The other half, it must be noted, is a range of burgers, for that’s one eating habit that’s not changing any time soon.

And according to Eric Schmidt — executive director of Alphabet (Google’s parent company) — plant-based protein (AKA vegan meat) is the biggest trend in tech.

Leading US chef David Chang of Momofuku fame (he who famously called our burgers the world’s worst) put the “Impossible Burger” on his New York Momofuku Nishi menu — a meat-free burger that looks, tastes, and even “bleeds” like meat.

Closer to home, vegetarian pioneers Laki Papadopoulos and Mark Price of Vegie Bar and Transformer Fitzroy, have just opened Girls and Boys, a vegan dessert bar on Brunswick St.

Vegan gelato at Boys and Girls vegan dessert bar.
Vegan gelato at Boys and Girls vegan dessert bar.
Vegan soft serve at Boys and Girls vegan dessert bar.
Vegan soft serve at Boys and Girls vegan dessert bar.

FINE DINING (ROOM)

While 2016 was all about the Uberisation of home delivery, with Uber Eats joined by Deliveroo, Foodora, MenuLog in delivering restaurant takeaway to the inner city, this year deliveries from food operators without a physical presence will be equally big news.

Taking a leaf out of David Chang’s book — his Ando delivery service has revolutionised food delivery in New York — Endulj is like a virtual restaurant, where you can follow MoVida’s patatas riojana with chorizo with Lee Ho Fook’s sweet and sour pork and finish with Saigon Sally’s famous Tirami-Sally, while sipping matched wines.

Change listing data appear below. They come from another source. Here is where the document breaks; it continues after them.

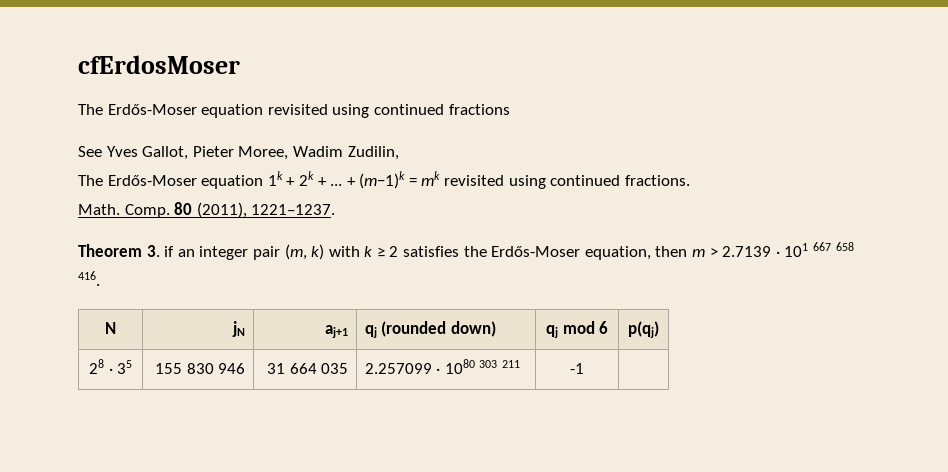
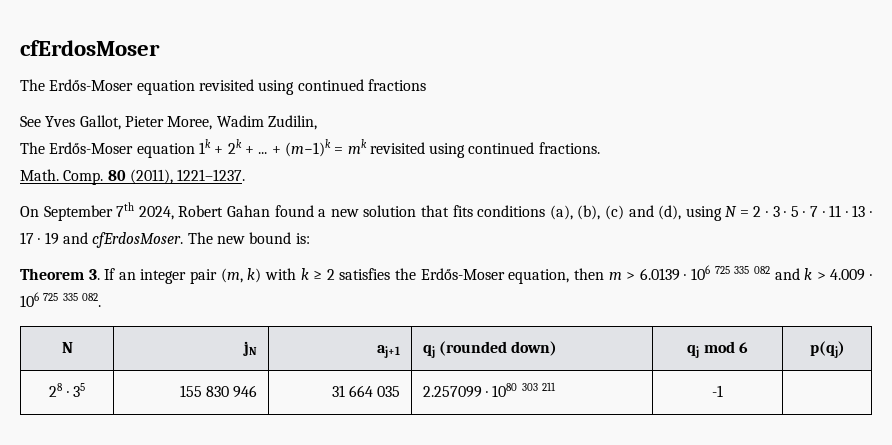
+ On September 7th 2024, Robert Gahan found a new solution that fits conditions (a), (b), (c) and (d), using N = 2 · 3 · 5 · 7 · 11 · 13 · 17 · 19 and cfErdosMoser. The new bound is:
- Theorem 3. if an integer pair (m, k) with k ≥ 2 satisfies the Erdős-Moser equation, then m > 2.7139 · 101 667 658 416.
+ Theorem 3. If an integer pair (m, k) with k ≥ 2 satisfies the Erdős-Moser equation, then m > 6.0139 · 106 725 335 082 and k > 4.009 · 106 725 335 082.

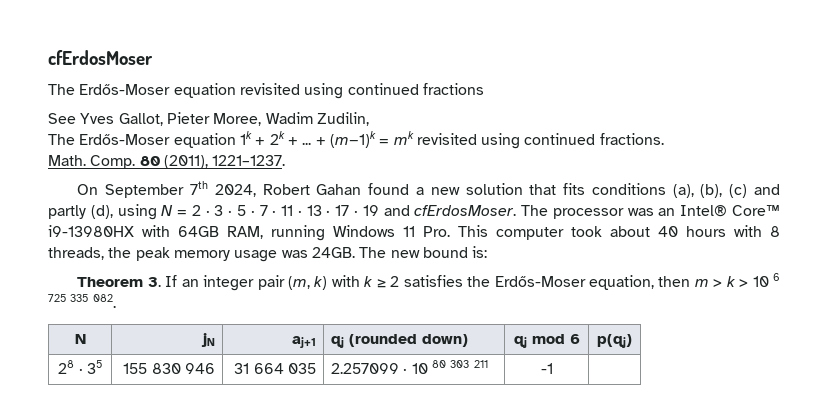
- On September 7th 2024, Robert Gahan found a new solution that fits conditions (a), (b), (c) and (d), using N = 2 · 3 · 5 · 7 · 11 · 13 · 17 · 19 and cfErdosMoser.
+ On September 7th 2024, Robert Gahan found a new solution that fits conditions (a), (b), (c) and partly (d), using N = 2 · 3 · 5 · 7 · 11 · 13 · 17 · 19 and cfErdosMoser.
- The new bound is:
+ The processor was an Intel® Core™ i9-13980HX with 64GB RAM, running Windows 11 Pro. This computer took about 40 hours with 8 threads, the peak memory usage was 24GB. The new bound is:
- Theorem 3. If an integer pair (m, k) with k ≥ 2 satisfies the Erdős-Moser equation, then m > 6.0139 · 106 725 335 082 and k > 4.009 · 106 725 335 082.
+ Theorem 3. If an integer pair (m, k) with k ≥ 2 satisfies the Erdős-Moser equation, then m > k > 10 6 725 335 082.
- 28 · 35 | 155 830 946 | 31 664 035 | 2.257099 · 1080 303 211 | -1 |
+ 28 · 35 | 155 830 946 | 31 664 035 | 2.257099 · 10 80 303 211 | -1 |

Endulj home delivery’s superfood salad. Picture: Kristoffer Paulsen
Endulj home delivery’s superfood salad. Picture: Kristoffer Paulsen
Endulj MoVida tapas box, home delivered. Picture: Kristoffer Paulsen
Endulj MoVida tapas box, home delivered. Picture: Kristoffer Paulsen

Co-owner and chef Matt Germanchis (ex Pei Modern) cooks up recipes trusted to him by the likes of Frank Camorra in the $400,000 Windsor kitchen for delivery by electric bike.

With plans for four more kitchens around Melbourne this year, before expanding interstate, a quiet night in is increasingly looking like a mighty fine dinner party.

WHISKY BUSINESS

While locally distilled gin has gained worldwide attention over the past couple of years
— led by Healesville’s internationally lauded and applauded Four Pillars — it’s now whisky’s time to shine. And the sparkling new 3500sq m Port Melbourne Starward distillery is where this wee local dram shines bright indeed.

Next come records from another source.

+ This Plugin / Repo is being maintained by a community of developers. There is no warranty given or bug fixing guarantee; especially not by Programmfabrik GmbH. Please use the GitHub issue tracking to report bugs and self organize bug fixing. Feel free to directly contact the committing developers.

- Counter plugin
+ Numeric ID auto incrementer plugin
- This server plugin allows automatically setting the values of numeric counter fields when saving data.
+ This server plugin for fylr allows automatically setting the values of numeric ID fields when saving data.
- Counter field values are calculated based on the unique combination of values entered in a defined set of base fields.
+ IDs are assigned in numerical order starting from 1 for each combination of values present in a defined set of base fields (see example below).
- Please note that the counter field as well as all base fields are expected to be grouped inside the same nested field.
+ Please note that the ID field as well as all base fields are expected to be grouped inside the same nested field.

Starward distillery owner David Vitale. Picture: Nicki Connolly
Starward distillery owner David Vitale. Picture: Nicki Connolly

“For me, it was about creating a distinctly Australian whisky we could take to the world, that’s always been our ambition,” founder David Vitalle says.

Compare and contrast local independent bottlings against whiskies from around the world at new Brunswick St speakeasy Elysian Whisky Bar, while the unparalleled 800-strong showing at Boilermaker House remains the booze benchmark.

NIGHT AND DAY

Though the coffee through cocktails model is nothing new — Hairy Canary in the city
was doing the 7am through 3am thing two decades ago — we’re seeing an increasing number of venues serving breakfast through dinner with real style.

Such places as South Yarra’s St Central and Higher Ground in the city have been recently joined by Gilson on Domain Rd (from Jamie and Loren McBride of Armadale’s Mammoth) and “espresso and wine bar” Napier Quarter in Fitzroy, while bar/coffeehouse/eatery Harvest, helmed by young chef Tim Martin, is scheduled to open in South Yarra next month.